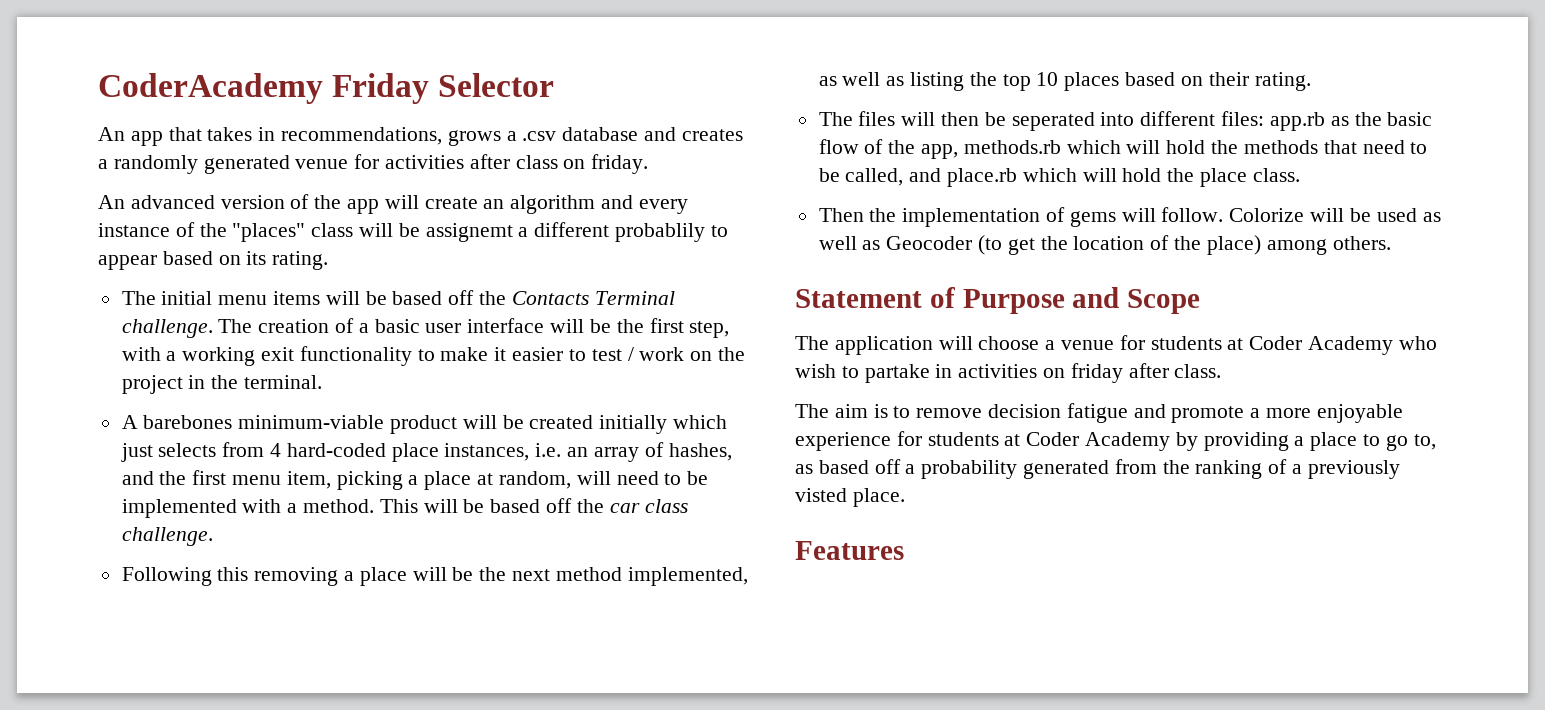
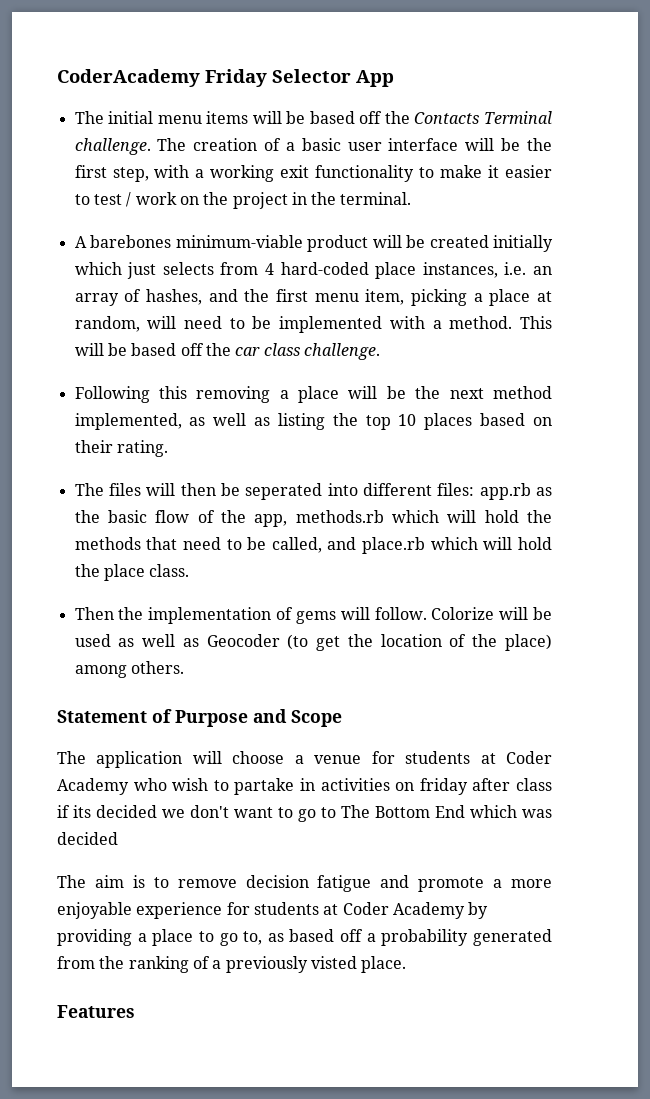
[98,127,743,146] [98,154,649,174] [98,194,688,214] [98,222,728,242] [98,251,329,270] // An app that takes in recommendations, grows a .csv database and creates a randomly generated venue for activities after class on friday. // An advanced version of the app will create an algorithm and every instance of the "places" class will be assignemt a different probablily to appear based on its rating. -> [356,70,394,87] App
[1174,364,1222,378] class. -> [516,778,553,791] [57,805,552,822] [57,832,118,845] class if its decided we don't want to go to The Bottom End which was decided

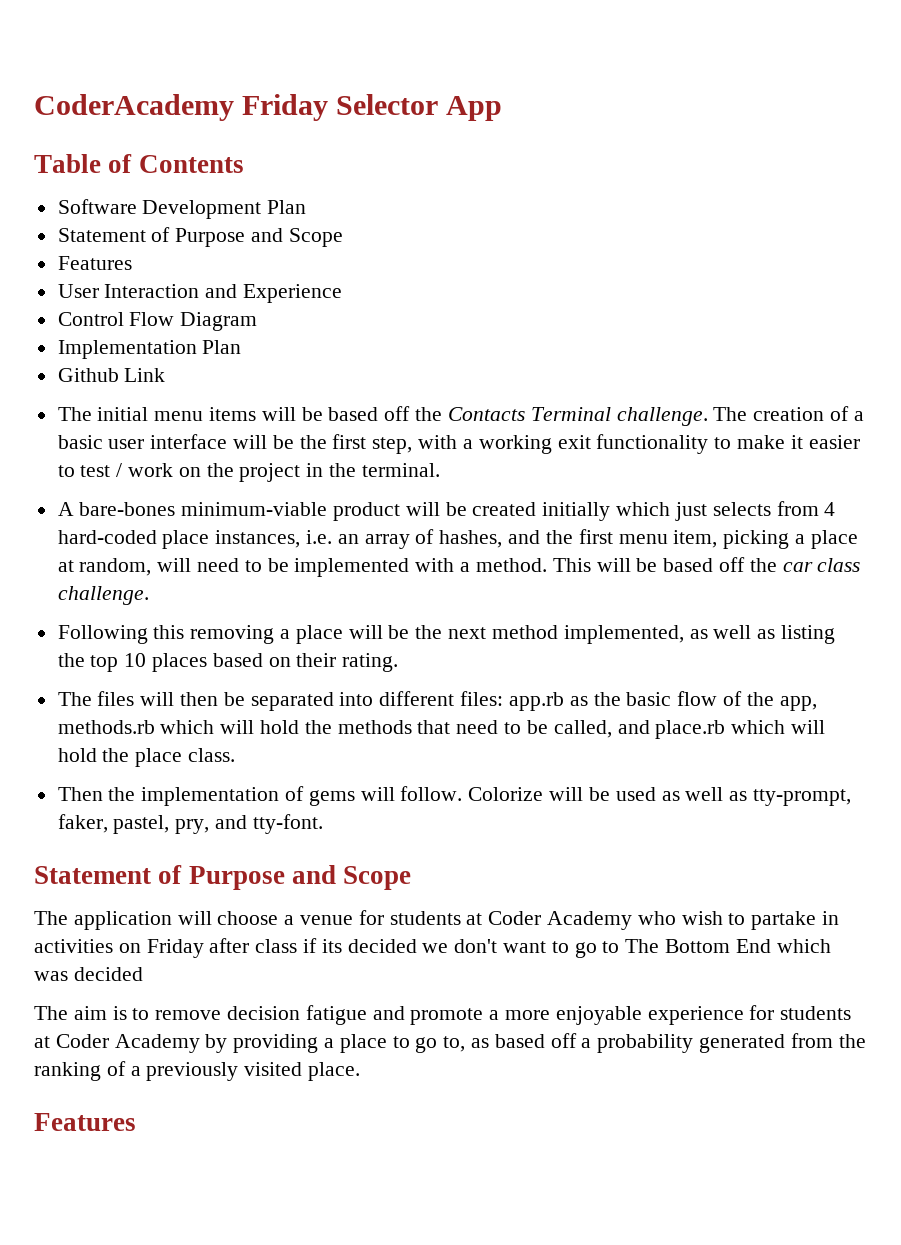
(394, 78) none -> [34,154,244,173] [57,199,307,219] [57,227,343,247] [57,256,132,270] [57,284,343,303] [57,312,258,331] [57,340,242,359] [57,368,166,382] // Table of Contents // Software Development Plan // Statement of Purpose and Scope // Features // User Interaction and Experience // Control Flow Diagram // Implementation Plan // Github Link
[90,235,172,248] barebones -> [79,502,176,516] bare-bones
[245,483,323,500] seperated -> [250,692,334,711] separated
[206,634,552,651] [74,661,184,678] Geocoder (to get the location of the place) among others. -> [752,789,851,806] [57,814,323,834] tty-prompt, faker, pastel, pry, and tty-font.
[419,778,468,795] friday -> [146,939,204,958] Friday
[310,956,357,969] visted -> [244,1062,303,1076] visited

--

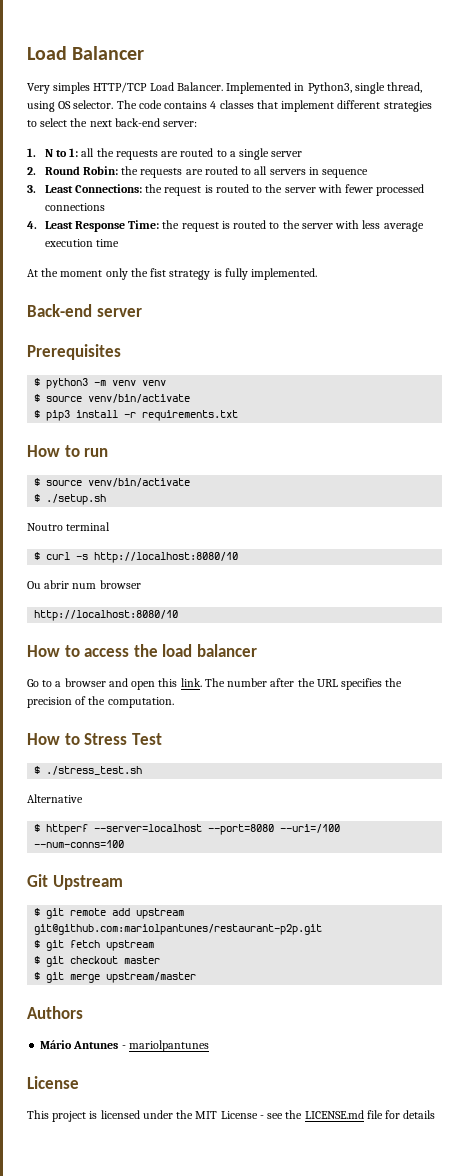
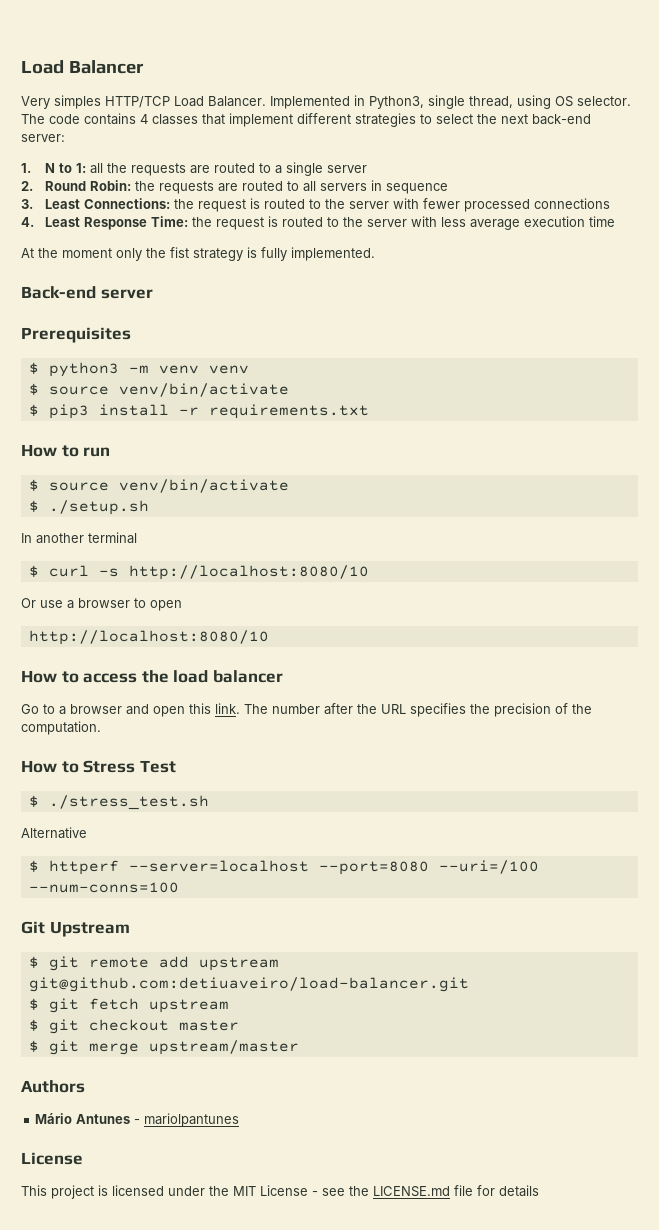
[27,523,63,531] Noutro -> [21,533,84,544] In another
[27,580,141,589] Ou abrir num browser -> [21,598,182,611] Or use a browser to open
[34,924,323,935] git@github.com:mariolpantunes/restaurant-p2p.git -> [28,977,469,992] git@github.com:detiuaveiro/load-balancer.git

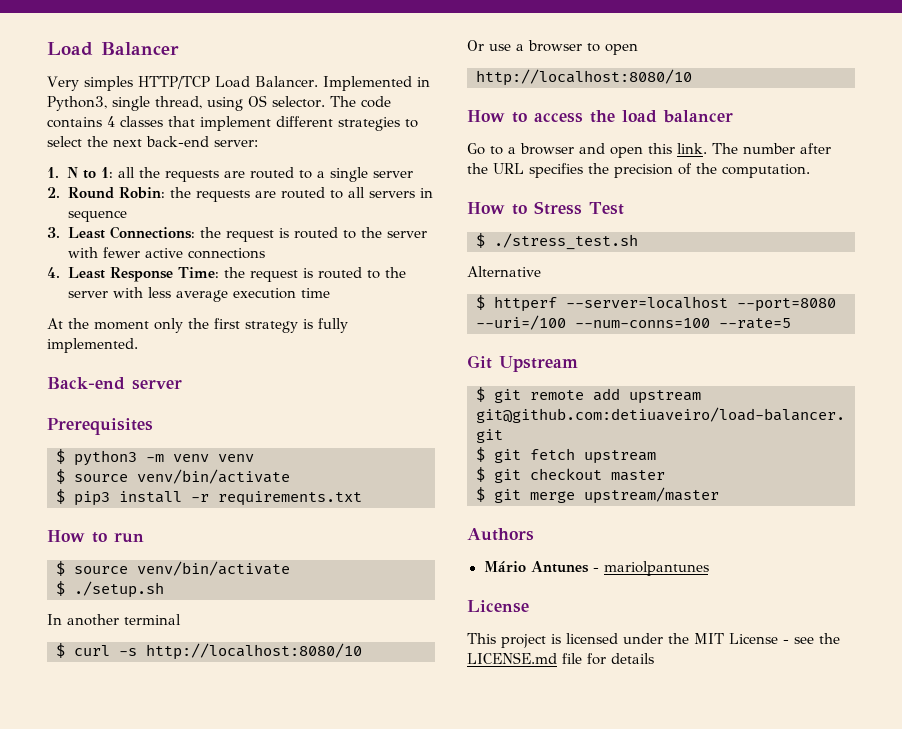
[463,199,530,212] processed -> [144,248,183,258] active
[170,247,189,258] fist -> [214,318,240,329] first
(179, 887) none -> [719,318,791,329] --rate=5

* [Exercise]: Only the lines above from the line with "[419,778,468,795] friday ->" to the line with "[310,956,357,969] visted ->", those two lines included, should be reproduced exactly.

* [Problem solution]:
[419,778,468,795] friday -> [146,939,204,958] Friday
[310,956,357,969] visted -> [244,1062,303,1076] visited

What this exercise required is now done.